Lusitano Horse part 2/2 Standard and characteristics of Lusitano

Standard and characteristics of Lusitano
This week I’m bringing you an article where I summarize all the characteristics of the Lusitano horse.

This is a medium sized horse, with rounded shapes, that has a silhouette inscribable in a square. The breed average is 155cm in females and 160cm in males. This height is measured at the withers with the hipometer when the horse is 6 years old, age of the majority.
The most frequent coatings are grey and bay, and can exist in any other color except piebard.
The temperament of Lusitano is noble, generous and fervent, but always docile, suffering and victorious. It is a horse that gives everything he has for his rider, always wanting to show that he is the best at what he is doing.

It has a quality of movements envied by any other race. Having naturally agile and high movements, projecting each step forward smoothly and very comfortably for the rider.

Due to his wonderful temperament the Lusitano horse has natural aptitude for concentration and reunion exercises like those demonstrated in numerous high school shows. It also has an overwhelming courage and a unique enthusiasm in the ginete exercises, like, hunting, bullfighting or cattle management.
Related to the morphological characteristics, and beginning with the head, it is well proportioned, of medium length, thin and dry.
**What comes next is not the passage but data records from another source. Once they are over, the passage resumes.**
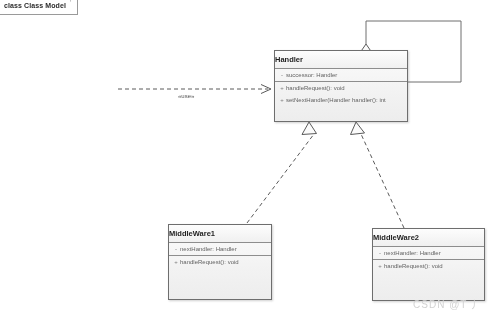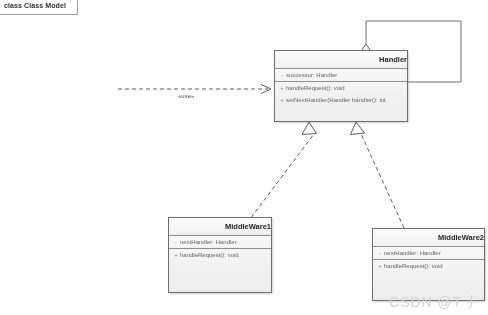"Handler" .uml-title { text-align: right -> left }
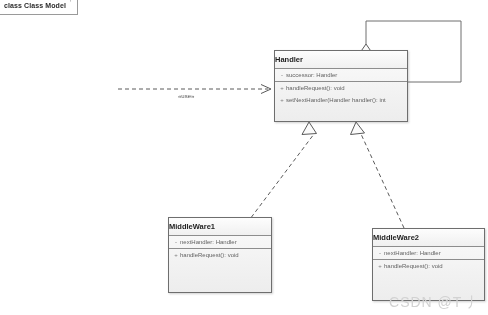"MiddleWare1" #class-mw1 { top: 217px -> 224px }
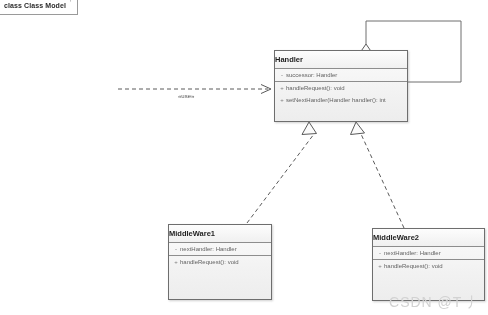"CSDN @T 丿" #watermark { font-size: 14px -> 10px }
The face is relatively long and in profile there is a slight convexity (called a carved chamfer). His eyes are big and alive, looking at us expressively and confidently. The ears are medium length, thin, and immensely expressive.

The Lusitano possesses a medium-length neck, closely bonded to the head, broad and powerful at its base, well inserted into the shoulders showing power.

The withers is prominent and extensive, in a smooth transition between the back and the neck, always slightly higher than the rump.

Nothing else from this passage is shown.